** RECORD SET follows **
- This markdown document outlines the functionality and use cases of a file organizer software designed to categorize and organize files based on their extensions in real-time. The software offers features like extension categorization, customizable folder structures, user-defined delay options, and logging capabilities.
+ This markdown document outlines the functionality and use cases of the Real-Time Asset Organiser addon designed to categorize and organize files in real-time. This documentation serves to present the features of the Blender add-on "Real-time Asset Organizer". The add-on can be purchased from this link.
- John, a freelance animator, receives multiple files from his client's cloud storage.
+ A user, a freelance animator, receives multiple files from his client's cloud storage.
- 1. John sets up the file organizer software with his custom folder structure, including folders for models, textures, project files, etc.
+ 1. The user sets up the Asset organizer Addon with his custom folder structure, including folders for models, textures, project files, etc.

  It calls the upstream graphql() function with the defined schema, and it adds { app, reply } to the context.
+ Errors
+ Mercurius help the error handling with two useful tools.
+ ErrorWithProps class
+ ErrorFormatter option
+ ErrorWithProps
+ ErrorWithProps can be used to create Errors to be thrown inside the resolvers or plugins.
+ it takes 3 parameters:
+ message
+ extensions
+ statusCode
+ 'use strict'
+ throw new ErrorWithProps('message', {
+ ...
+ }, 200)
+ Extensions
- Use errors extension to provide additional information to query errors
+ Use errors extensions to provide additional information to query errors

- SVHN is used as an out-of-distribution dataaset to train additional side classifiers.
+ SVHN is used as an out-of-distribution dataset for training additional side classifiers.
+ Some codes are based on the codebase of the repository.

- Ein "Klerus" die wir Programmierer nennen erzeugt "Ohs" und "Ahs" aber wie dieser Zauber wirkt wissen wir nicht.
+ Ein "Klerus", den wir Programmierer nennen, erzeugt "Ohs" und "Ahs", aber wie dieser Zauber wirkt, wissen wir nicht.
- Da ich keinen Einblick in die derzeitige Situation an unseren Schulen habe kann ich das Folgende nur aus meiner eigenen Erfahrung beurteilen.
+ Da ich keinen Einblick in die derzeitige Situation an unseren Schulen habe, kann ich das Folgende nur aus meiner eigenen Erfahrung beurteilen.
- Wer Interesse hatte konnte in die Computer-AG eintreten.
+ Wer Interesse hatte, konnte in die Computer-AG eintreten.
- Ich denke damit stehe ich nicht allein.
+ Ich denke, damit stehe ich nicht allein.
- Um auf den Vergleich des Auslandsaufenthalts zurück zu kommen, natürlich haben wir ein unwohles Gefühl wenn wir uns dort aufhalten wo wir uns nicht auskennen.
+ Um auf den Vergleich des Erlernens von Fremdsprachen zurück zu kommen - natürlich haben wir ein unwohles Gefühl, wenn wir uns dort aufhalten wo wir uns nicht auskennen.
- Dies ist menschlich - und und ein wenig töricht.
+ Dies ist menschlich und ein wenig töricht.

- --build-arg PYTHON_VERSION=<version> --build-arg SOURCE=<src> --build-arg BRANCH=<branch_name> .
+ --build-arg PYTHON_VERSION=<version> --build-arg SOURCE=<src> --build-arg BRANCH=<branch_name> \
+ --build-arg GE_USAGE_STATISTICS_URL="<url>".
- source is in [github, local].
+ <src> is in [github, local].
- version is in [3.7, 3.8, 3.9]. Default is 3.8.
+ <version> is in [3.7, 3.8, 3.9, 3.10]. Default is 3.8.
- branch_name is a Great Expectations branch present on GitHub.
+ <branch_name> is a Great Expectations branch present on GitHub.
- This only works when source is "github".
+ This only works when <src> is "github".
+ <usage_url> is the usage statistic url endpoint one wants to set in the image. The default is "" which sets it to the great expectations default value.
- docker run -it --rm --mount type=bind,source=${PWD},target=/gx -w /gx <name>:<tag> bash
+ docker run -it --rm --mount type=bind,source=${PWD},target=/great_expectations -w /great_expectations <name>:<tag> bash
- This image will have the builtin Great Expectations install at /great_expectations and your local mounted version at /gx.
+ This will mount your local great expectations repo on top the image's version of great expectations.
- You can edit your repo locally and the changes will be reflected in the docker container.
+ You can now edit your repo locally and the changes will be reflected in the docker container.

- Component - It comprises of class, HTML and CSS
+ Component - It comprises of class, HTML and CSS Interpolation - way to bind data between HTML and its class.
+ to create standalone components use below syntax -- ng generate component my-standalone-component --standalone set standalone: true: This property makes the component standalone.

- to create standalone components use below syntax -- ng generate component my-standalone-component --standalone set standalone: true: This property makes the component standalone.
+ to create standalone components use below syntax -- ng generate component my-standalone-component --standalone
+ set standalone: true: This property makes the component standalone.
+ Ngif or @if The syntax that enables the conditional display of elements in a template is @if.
** End of RECORD SET **
TASK ITEM: The records above must be repeated exactly, every one of them.

EXPECTED ANSWER:
- This markdown document outlines the functionality and use cases of a file organizer software designed to categorize and organize files based on their extensions in real-time. The software offers features like extension categorization, customizable folder structures, user-defined delay options, and logging capabilities.
+ This markdown document outlines the functionality and use cases of the Real-Time Asset Organiser addon designed to categorize and organize files in real-time. This documentation serves to present the features of the Blender add-on "Real-time Asset Organizer". The add-on can be purchased from this link.
- John, a freelance animator, receives multiple files from his client's cloud storage.
+ A user, a freelance animator, receives multiple files from his client's cloud storage.
- 1. John sets up the file organizer software with his custom folder structure, including folders for models, textures, project files, etc.
+ 1. The user sets up the Asset organizer Addon with his custom folder structure, including folders for models, textures, project files, etc.

  It calls the upstream graphql() function with the defined schema, and it adds { app, reply } to the context.
+ Errors
+ Mercurius help the error handling with two useful tools.
+ ErrorWithProps class
+ ErrorFormatter option
+ ErrorWithProps
+ ErrorWithProps can be used to create Errors to be thrown inside the resolvers or plugins.
+ it takes 3 parameters:
+ message
+ extensions
+ statusCode
+ 'use strict'
+ throw new ErrorWithProps('message', {
+ ...
+ }, 200)
+ Extensions
- Use errors extension to provide additional information to query errors
+ Use errors extensions to provide additional information to query errors

- SVHN is used as an out-of-distribution dataaset to train additional side classifiers.
+ SVHN is used as an out-of-distribution dataset for training additional side classifiers.
+ Some codes are based on the codebase of the repository.

- Ein "Klerus" die wir Programmierer nennen erzeugt "Ohs" und "Ahs" aber wie dieser Zauber wirkt wissen wir nicht.
+ Ein "Klerus", den wir Programmierer nennen, erzeugt "Ohs" und "Ahs", aber wie dieser Zauber wirkt, wissen wir nicht.
- Da ich keinen Einblick in die derzeitige Situation an unseren Schulen habe kann ich das Folgende nur aus meiner eigenen Erfahrung beurteilen.
+ Da ich keinen Einblick in die derzeitige Situation an unseren Schulen habe, kann ich das Folgende nur aus meiner eigenen Erfahrung beurteilen.
- Wer Interesse hatte konnte in die Computer-AG eintreten.
+ Wer Interesse hatte, konnte in die Computer-AG eintreten.
- Ich denke damit stehe ich nicht allein.
+ Ich denke, damit stehe ich nicht allein.
- Um auf den Vergleich des Auslandsaufenthalts zurück zu kommen, natürlich haben wir ein unwohles Gefühl wenn wir uns dort aufhalten wo wir uns nicht auskennen.
+ Um auf den Vergleich des Erlernens von Fremdsprachen zurück zu kommen - natürlich haben wir ein unwohles Gefühl, wenn wir uns dort aufhalten wo wir uns nicht auskennen.
- Dies ist menschlich - und und ein wenig töricht.
+ Dies ist menschlich und ein wenig töricht.

- --build-arg PYTHON_VERSION=<version> --build-arg SOURCE=<src> --build-arg BRANCH=<branch_name> .
+ --build-arg PYTHON_VERSION=<version> --build-arg SOURCE=<src> --build-arg BRANCH=<branch_name> \
+ --build-arg GE_USAGE_STATISTICS_URL="<url>".
- source is in [github, local].
+ <src> is in [github, local].
- version is in [3.7, 3.8, 3.9]. Default is 3.8.
+ <version> is in [3.7, 3.8, 3.9, 3.10]. Default is 3.8.
- branch_name is a Great Expectations branch present on GitHub.
+ <branch_name> is a Great Expectations branch present on GitHub.
- This only works when source is "github".
+ This only works when <src> is "github".
+ <usage_url> is the usage statistic url endpoint one wants to set in the image. The default is "" which sets it to the great expectations default value.
- docker run -it --rm --mount type=bind,source=${PWD},target=/gx -w /gx <name>:<tag> bash
+ docker run -it --rm --mount type=bind,source=${PWD},target=/great_expectations -w /great_expectations <name>:<tag> bash
- This image will have the builtin Great Expectations install at /great_expectations and your local mounted version at /gx.
+ This will mount your local great expectations repo on top the image's version of great expectations.
- You can edit your repo locally and the changes will be reflected in the docker container.
+ You can now edit your repo locally and the changes will be reflected in the docker container.

- Component - It comprises of class, HTML and CSS
+ Component - It comprises of class, HTML and CSS Interpolation - way to bind data between HTML and its class.
+ to create standalone components use below syntax -- ng generate component my-standalone-component --standalone set standalone: true: This property makes the component standalone.

- to create standalone components use below syntax -- ng generate component my-standalone-component --standalone set standalone: true: This property makes the component standalone.
+ to create standalone components use below syntax -- ng generate component my-standalone-component --standalone
+ set standalone: true: This property makes the component standalone.
+ Ngif or @if The syntax that enables the conditional display of elements in a template is @if.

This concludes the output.